Analyses

[Édito/Philippe Di Nacera] Ouattara – Gbagbo : le soulagement

Mis à jour le 22 juillet 2021
Publié le 22/07/2021 à 10:00 , , ,
Pour tous les Ivoiriens, de quelque bord politique qu’ils se revendiquent, l’annonce d’une rencontre, le 27 juillet prochain, entre le Président Alassane Ouattara et son prédécesseur, Laurent Gbagbo, est un soulagement.

Chacun en effet se demandait pourquoi, un mois après le retour au pays de l’ex-président acquitté par la Cour Pénale Internationale (CPI) de La Haye, rien n’avançait sur le front de la réconciliation.
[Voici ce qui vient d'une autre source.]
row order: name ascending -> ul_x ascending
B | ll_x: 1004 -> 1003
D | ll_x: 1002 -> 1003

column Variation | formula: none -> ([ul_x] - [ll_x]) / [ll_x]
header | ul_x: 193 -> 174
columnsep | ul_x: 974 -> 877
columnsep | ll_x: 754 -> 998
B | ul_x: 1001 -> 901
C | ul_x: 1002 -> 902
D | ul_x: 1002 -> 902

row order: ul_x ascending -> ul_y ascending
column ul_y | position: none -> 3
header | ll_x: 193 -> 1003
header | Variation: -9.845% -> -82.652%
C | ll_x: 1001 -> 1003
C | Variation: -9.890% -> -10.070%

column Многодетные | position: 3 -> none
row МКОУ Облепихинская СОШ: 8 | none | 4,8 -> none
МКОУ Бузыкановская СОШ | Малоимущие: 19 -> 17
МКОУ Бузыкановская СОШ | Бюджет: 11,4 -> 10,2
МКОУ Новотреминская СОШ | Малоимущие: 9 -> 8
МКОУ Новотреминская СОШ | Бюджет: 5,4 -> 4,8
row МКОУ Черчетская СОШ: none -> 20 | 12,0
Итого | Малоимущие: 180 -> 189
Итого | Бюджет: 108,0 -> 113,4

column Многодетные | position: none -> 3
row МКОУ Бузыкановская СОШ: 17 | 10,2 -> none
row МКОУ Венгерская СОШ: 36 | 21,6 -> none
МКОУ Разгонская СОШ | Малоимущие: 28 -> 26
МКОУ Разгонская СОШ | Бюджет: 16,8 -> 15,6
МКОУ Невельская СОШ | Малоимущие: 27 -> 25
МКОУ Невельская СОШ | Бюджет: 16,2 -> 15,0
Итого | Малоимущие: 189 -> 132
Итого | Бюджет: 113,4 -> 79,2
Certains, dans la majorité, pronostiquaient le statu quo (« la Côte d’Ivoire n’est pas en crise », « les Ivoiriens vivent en paix, il sont déjà réconciliés »), d’autres, dans l’opposition, commençaient à s’interroger sur les intentions réelles du Woody qui, de loin en loin, avaient plutôt distillé des messages doux-amers à l’endroit d’Alassane Ouattara et de son régime.
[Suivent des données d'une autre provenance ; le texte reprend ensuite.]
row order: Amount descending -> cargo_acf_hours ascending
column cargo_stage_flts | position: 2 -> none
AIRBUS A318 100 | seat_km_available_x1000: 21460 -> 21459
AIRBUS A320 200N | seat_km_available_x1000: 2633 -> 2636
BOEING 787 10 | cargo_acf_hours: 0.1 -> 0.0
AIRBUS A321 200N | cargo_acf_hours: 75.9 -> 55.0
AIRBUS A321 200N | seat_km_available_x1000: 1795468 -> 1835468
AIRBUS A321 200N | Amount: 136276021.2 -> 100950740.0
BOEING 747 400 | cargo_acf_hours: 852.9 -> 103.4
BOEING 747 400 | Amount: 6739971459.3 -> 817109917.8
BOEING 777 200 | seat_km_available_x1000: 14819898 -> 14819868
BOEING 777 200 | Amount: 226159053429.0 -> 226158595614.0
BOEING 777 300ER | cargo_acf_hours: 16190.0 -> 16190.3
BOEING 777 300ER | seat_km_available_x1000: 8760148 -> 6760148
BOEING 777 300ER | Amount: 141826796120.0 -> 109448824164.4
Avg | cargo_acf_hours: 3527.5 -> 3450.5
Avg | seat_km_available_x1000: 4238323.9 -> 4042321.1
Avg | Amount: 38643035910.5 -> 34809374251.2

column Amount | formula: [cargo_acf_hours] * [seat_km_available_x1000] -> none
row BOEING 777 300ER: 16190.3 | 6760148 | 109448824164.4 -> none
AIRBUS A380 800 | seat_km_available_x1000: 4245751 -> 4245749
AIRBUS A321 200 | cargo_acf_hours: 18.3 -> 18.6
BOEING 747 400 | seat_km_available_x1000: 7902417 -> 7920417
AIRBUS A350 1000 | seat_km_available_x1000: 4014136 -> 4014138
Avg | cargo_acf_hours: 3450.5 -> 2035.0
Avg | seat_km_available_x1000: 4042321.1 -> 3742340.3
La rencontre aura bien lieu. Elle suscite plusieurs réflexions.

La première est un constat. Laurent Gbagbo a finalement décidé de faire le premier pas, en appelant le Chef de l’Etat, début juillet, selon nos confrères d’Africa Intelligence. Ensuite, les deux hommes se verront au palais présidentiel. Le symbole est fort. Aucun doute n’est plus permis, c’est son successeur légitime que l’ex-président va rencontrer. Le principe de réalité s’impose à tous ceux qui continuaient de contester l’élection de 2010. Et le « GBÔ » (covid-19 oblige) qui se profile entre les deux hommes, sur le perron du palais, ressemble fort à la poignée de mains, qu’ils n’ont pu se donner il y a dix ans, en raison des circonstances : une poignée de mains républicaine, un passage de témoin entre deux adversaires politiques, comme dans toute démocratie. Autant dire que le moment sera historique.
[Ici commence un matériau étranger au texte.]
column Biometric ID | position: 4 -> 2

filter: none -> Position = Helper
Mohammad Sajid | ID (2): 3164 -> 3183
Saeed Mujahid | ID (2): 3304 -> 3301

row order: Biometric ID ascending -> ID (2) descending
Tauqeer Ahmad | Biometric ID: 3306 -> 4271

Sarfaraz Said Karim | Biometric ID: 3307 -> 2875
Seconde réflexion, et sans préjuger de ce qui sortira de ce conclave inédit, cette rencontre suscite évidemment l’espoir chez les Ivoiriens. Si la main tendue et acceptée par les deux protagonistes l’est sans préjugé, sans sous-entendu, sans préalable ni condition, sans intermédiaire, sans autre intention ou agenda caché que la volonté de deux hommes d’Etat, certes vieux adversaires, de se préoccuper de l’intérêt de leur pays et de leur peuple bien aimé, alors la montagne pourrait enfin ne pas accoucher d’une souris.

Quant à la troisième réflexion, elle concerne les entourages des deux hommes. Il y en a souvent qui pensent anticiper ou plaire à leur mentor en parlant à leur place, quelques fois de façon si désordonnée, déformée ou exagérée que leur rôle se réduit à jeter de l’huile sur le feu. Nous allons tous suivre scrupuleusement cette rencontre. Nous allons écouter les deux hommes qui vont s’adresser à la Nation. Leur langage sera aussi non verbal. Les gestes et les attitudes compteront. Que les aboyeurs de tous bords se taisent et suivent avec le calme des vieilles troupes le mouvement initié par leurs chefs. L’enjeu est tout simplement la paix, la vraie, en Côte d’Ivoire et la normalisation de la vie publique dans ce pays. Une chance à saisir que rien ne doit venir entraver.